Records from a dataset

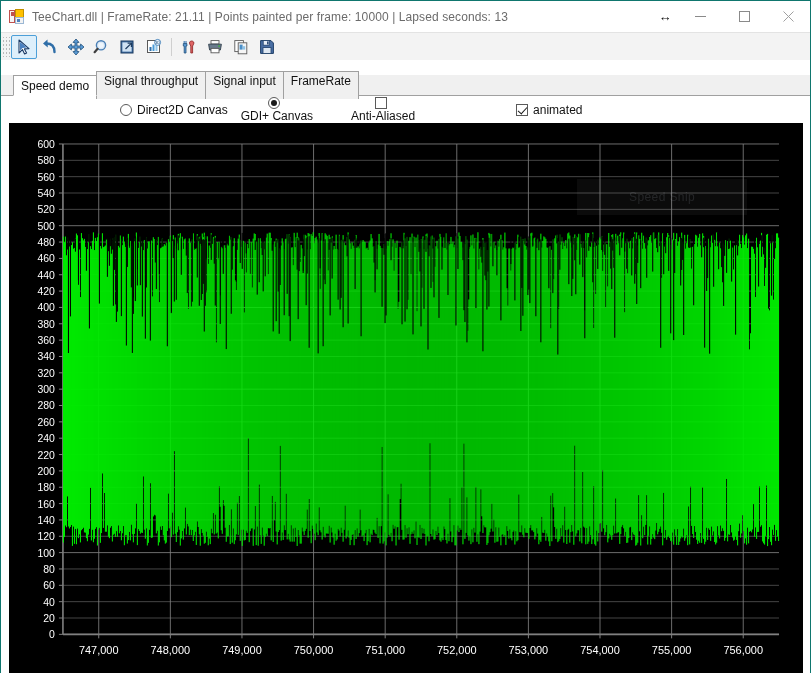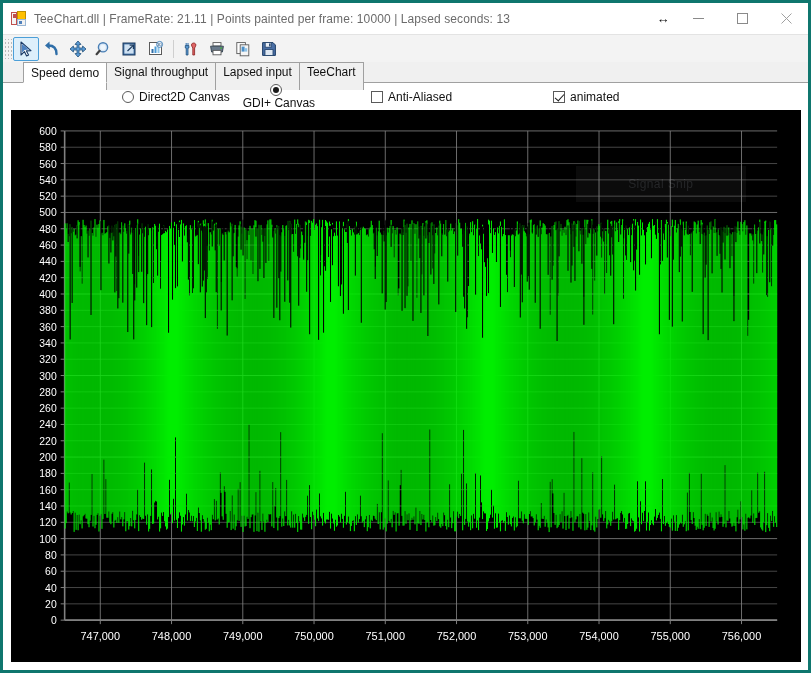--- a/index.html
+++ b/index.html
@@ -5,21 +5,21 @@
   html,body{margin:0;padding:0;}
   body{
     width:811px;height:673px;overflow:hidden;
     font-family:"Liberation Sans",sans-serif;
     background:#ffffff;
     -webkit-font-smoothing:antialiased;
   }
   .window{
     position:absolute;inset:0;
     background:#ffffff;
-    border:3px solid #0f766e;
+    border:1px solid #0f766e;
     box-sizing:border-box;
     display:flex;flex-direction:column;
   }
   
   .titlebar{
     height:31px;min-height:31px;
     display:flex;align-items:center;
     background:#ffffff;
     position:relative;
   }
@@ -70,24 +70,25 @@
     box-sizing:border-box;border:1px solid transparent;border-radius:2px;
   }
   .tbtn.active{border:1px solid #4c9fd8;background:#ddeffb;}
   .tsep{width:1px;height:18px;background:#cfcfcf;margin:0 4px;}
 
   
   .tabstrip{
     height:21px;min-height:21px;
     background:#f0f0f0;
     border-bottom:1px solid #a0a0a0;
-    display:flex;align-items:flex-start;
-    padding-left:20px;
+    display:flex;align-items:center;
+    padding-left:12px;
     box-sizing:border-box;
     position:relative;
+    margin-top:15px;
   }
   .tab{
     height:28px;line-height:19px;
     padding:0 7px;
     font-size:12px;color:#111;
     background:#f0f0f0;
     border:1px solid #a0a0a0;
     border-bottom:none;
     margin-right:-1px;
     box-sizing:border-box;
@@ -279,34 +280,34 @@
         <rect x="5.2" y="2.6" width="6" height="4.6" fill="#e8eef6" stroke="#1f3f66" stroke-width="0.8"></rect>
         <rect x="9" y="3.4" width="1.6" height="3" fill="#2f4f7a"></rect>
         <rect x="5" y="9.6" width="8" height="5.8" fill="#dfe8f2" stroke="#1f3f66" stroke-width="0.8"></rect>
       </svg>
     </div>
   </div>
 
   <div class="tabstrip">
     <div class="tab active">Speed demo</div>
     <div class="tab">Signal throughput</div>
-    <div class="tab">Lapsed input</div>
-    <div class="tab">TeeChart</div>
+    <div class="tab">Signal input</div>
+    <div class="tab">FrameRate</div>
   </div>
 
   <div class="optionrow">
     <div class="opt" style="margin-left:119px;">
       <span class="radio"></span>
       <span>Direct2D Canvas</span>
     </div>
     <div class="opt" style="margin-left:13px;flex-direction:column;">
       <span class="radio on"></span>
       <span>GDI+ Canvas</span>
     </div>
-    <div class="opt" style="margin-left:56px;">
+    <div class="opt" style="margin-left:38px;flex-direction:column;">
       <span class="cbox"></span>
       <span>Anti-Aliased</span>
     </div>
     <div class="opt" style="margin-left:66px;padding-left:35px;">
       <span class="cbox on"></span>
       <span>animated</span>
     </div>
   </div>
 
   <div class="chartwrap">
@@ -1420,17 +1421,17 @@
             <rect x="750" y="115.33066369453013" width="1.05" height="48.39940176807315" fill="#000000"></rect>
             <rect x="753" y="112.35526697456305" width="1.05" height="21.63791576114884" fill="#000000"></rect>
             <rect x="755" y="112.09778965917621" width="1.05" height="19.456373151685355" fill="#000000"></rect>
             <rect x="756" y="112.21597723526696" width="1.05" height="10.120105665579548" fill="#000000"></rect>
             <rect x="757" y="113.2635735756362" width="1.05" height="31.72951729926808" fill="#000000"></rect>
             <rect x="760" y="112.77064639765956" width="1.05" height="73.08761996558538" fill="#000000"></rect>
             <rect x="763" y="111.96384752791243" width="1.05" height="60.89612448564413" fill="#000000"></rect>
             <rect x="766" y="110.8114664092372" width="1.05" height="25.302529973066765" fill="#000000"></rect>
           </g>
         </svg>
-      <div class="snipmark">Signal Snip</div>
+      <div class="snipmark">Speed Snip</div>
     </div>
   </div>
 
 </div>
 
 </body></html>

Assignment>
Where does the word "snipmark" appear in the records above? Return every line that holds it.

Written answer>
-      <div class="snipmark">Signal Snip</div>
+      <div class="snipmark">Speed Snip</div>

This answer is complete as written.